Start of Block

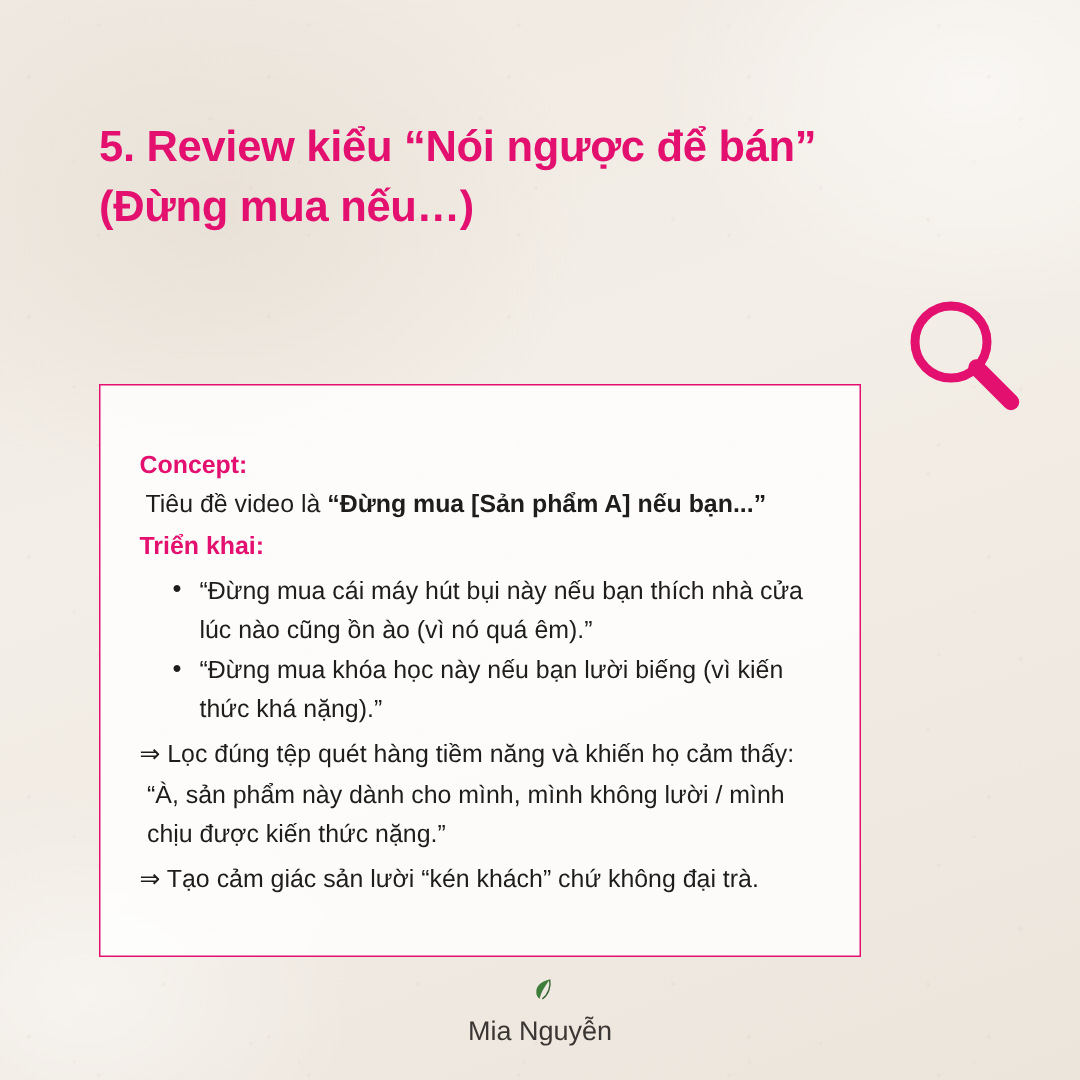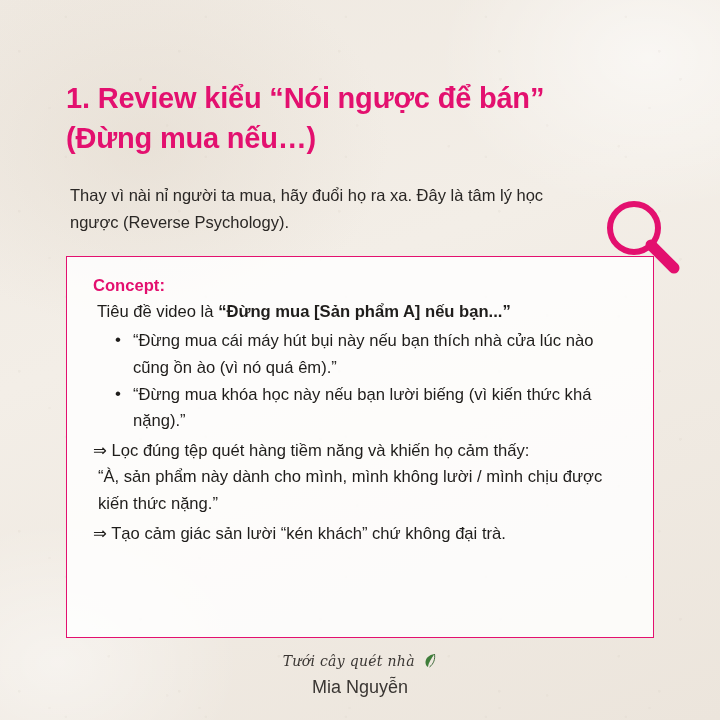--- a/index.html
+++ b/index.html
@@ -153,7 +153,7 @@
 <div class="slide">
   <div class="grain"></div>
 
-  <div class="title">1. Review kiểu “Nói ngược để bán” (Đừng mua nếu…)</div>
+  <div class="title">5. Review kiểu “Nói ngược để bán” (Đừng mua nếu…)</div>
 
   <div class="intro">Thay vì nài nỉ người ta mua, hãy đuổi họ ra xa. Đây là tâm lý học ngược (Reverse Psychology).</div>
 

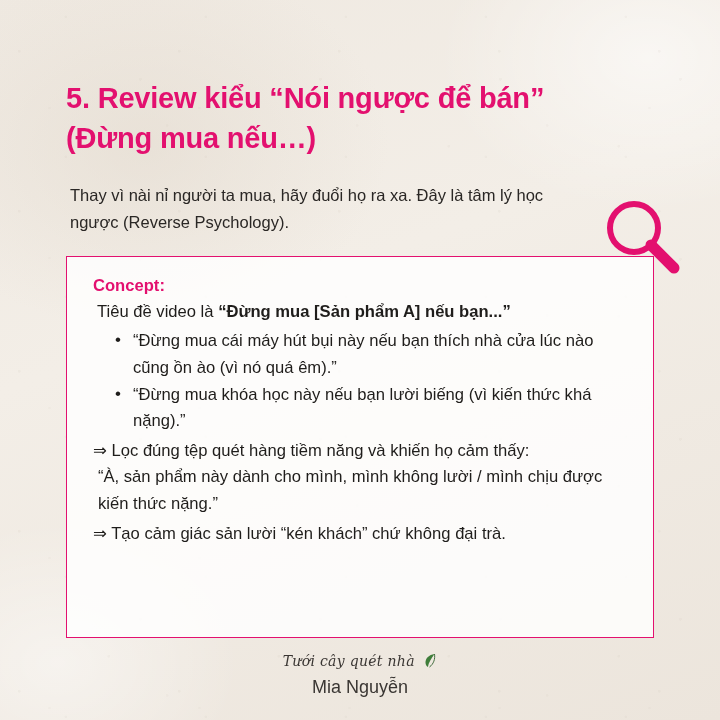--- a/index.html
+++ b/index.html
@@ -155,7 +155,6 @@
 
   <div class="title">5. Review kiểu “Nói ngược để bán” (Đừng mua nếu…)</div>
 
-  <div class="intro">Thay vì nài nỉ người ta mua, hãy đuổi họ ra xa. Đây là tâm lý học ngược (Reverse Psychology).</div>
 
   <div class="magnifier">
     <svg width="84" height="84" viewBox="0 0 84 84" aria-hidden="true">

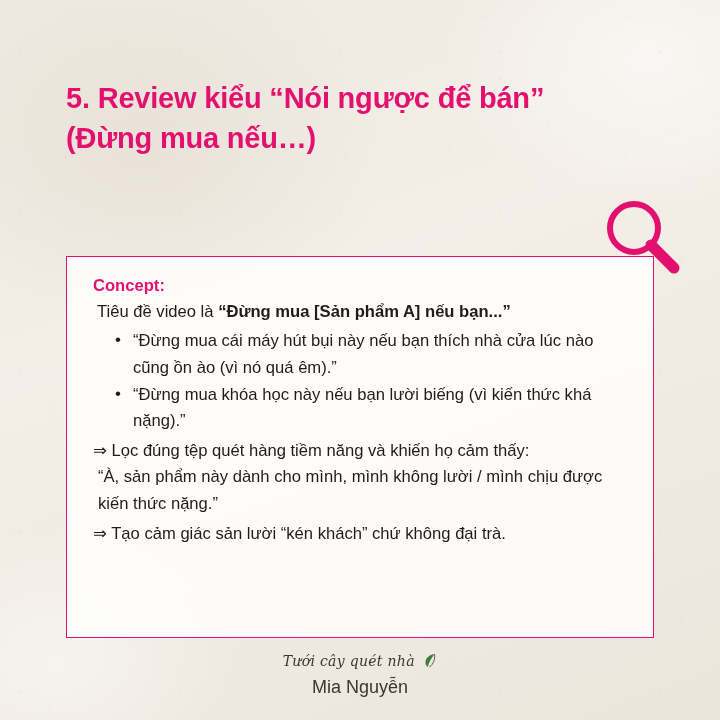--- a/index.html
+++ b/index.html
@@ -73,12 +73,12 @@
     position: absolute;
     left: 66px;
     top: 256px;
-    width: 588px;
+    width: 508px;
     height: 382px;
     box-sizing: border-box;
     border: 1.6px solid #e3106f;
     background: rgba(255,255,255,0.82);
-    padding: 16px 26px 20px 26px;
+    padding: 40px 26px 20px 26px;
   }
   .card-inner {
     color: #1f1d1b;

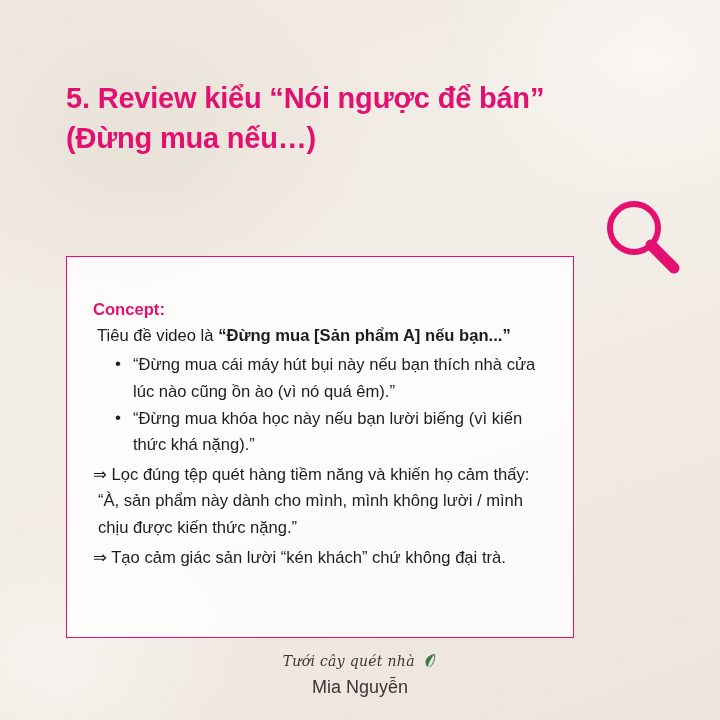--- a/index.html
+++ b/index.html
@@ -167,6 +167,7 @@
     <div class="card-inner">
       <p class="lbl">Concept:</p>
       <p class="line"><span>Tiêu đề video là </span><b>“Đừng mua [Sản phẩm A] nếu bạn...”</b></p>
+      <p class="lbl second">Triển khai:</p>
       <ul class="bullets">
         <li>“Đừng mua cái máy hút bụi này nếu bạn thích nhà cửa lúc nào cũng ồn ào (vì nó quá êm).”</li>
         <li>“Đừng mua khóa học này nếu bạn lười biếng (vì kiến thức khá nặng).”</li>

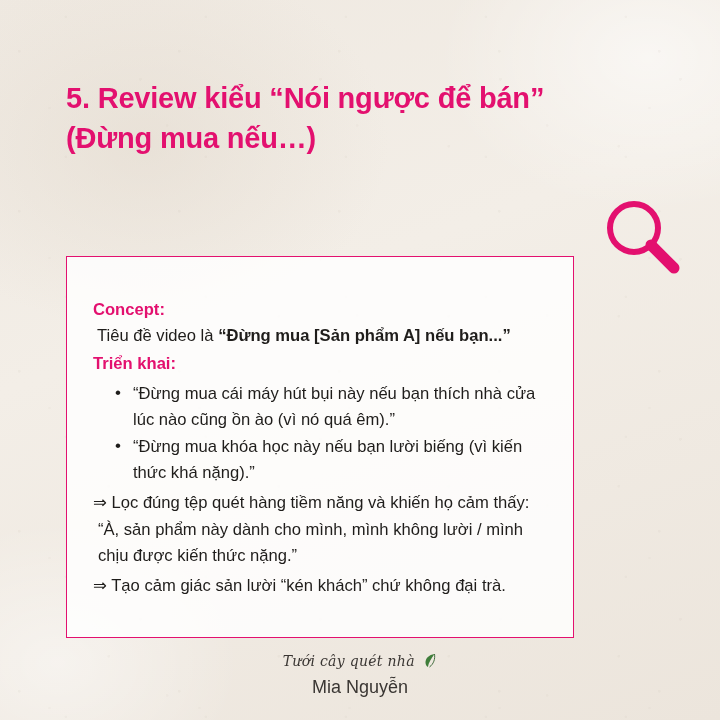--- a/index.html
+++ b/index.html
@@ -180,7 +180,6 @@
 
   <div class="footer">
     <div>
-      <span class="brand-script">Tưới cây quét nhà</span>
       <span class="leaf">
         <svg width="14" height="16" viewBox="0 0 14 16" aria-hidden="true">
           <path d="M11.5 1C6 2 2.5 5 2.5 9.5c0 2 1 3.6 2.4 4.4C5.6 9.5 8 6 11.5 1z" fill="#3f7d3a"></path>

End of Block

WHAT THE TASK ASKS >>
Because only the text is wanted, repeat all the entries exactly and leave out the pictures.

ANSWER BOX >>
--- a/index.html
+++ b/index.html
@@ -153,7 +153,7 @@
 <div class="slide">
   <div class="grain"></div>
 
-  <div class="title">1. Review kiểu “Nói ngược để bán” (Đừng mua nếu…)</div>
+  <div class="title">5. Review kiểu “Nói ngược để bán” (Đừng mua nếu…)</div>
 
   <div class="intro">Thay vì nài nỉ người ta mua, hãy đuổi họ ra xa. Đây là tâm lý học ngược (Reverse Psychology).</div>
 

--- a/index.html
+++ b/index.html
@@ -155,7 +155,6 @@
 
   <div class="title">5. Review kiểu “Nói ngược để bán” (Đừng mua nếu…)</div>
 
-  <div class="intro">Thay vì nài nỉ người ta mua, hãy đuổi họ ra xa. Đây là tâm lý học ngược (Reverse Psychology).</div>
 
   <div class="magnifier">
     <svg width="84" height="84" viewBox="0 0 84 84" aria-hidden="true">

--- a/index.html
+++ b/index.html
@@ -73,12 +73,12 @@
     position: absolute;
     left: 66px;
     top: 256px;
-    width: 588px;
+    width: 508px;
     height: 382px;
     box-sizing: border-box;
     border: 1.6px solid #e3106f;
     background: rgba(255,255,255,0.82);
-    padding: 16px 26px 20px 26px;
+    padding: 40px 26px 20px 26px;
   }
   .card-inner {
     color: #1f1d1b;

--- a/index.html
+++ b/index.html
@@ -167,6 +167,7 @@
     <div class="card-inner">
       <p class="lbl">Concept:</p>
       <p class="line"><span>Tiêu đề video là </span><b>“Đừng mua [Sản phẩm A] nếu bạn...”</b></p>
+      <p class="lbl second">Triển khai:</p>
       <ul class="bullets">
         <li>“Đừng mua cái máy hút bụi này nếu bạn thích nhà cửa lúc nào cũng ồn ào (vì nó quá êm).”</li>
         <li>“Đừng mua khóa học này nếu bạn lười biếng (vì kiến thức khá nặng).”</li>

--- a/index.html
+++ b/index.html
@@ -180,7 +180,6 @@
 
   <div class="footer">
     <div>
-      <span class="brand-script">Tưới cây quét nhà</span>
       <span class="leaf">
         <svg width="14" height="16" viewBox="0 0 14 16" aria-hidden="true">
           <path d="M11.5 1C6 2 2.5 5 2.5 9.5c0 2 1 3.6 2.4 4.4C5.6 9.5 8 6 11.5 1z" fill="#3f7d3a"></path>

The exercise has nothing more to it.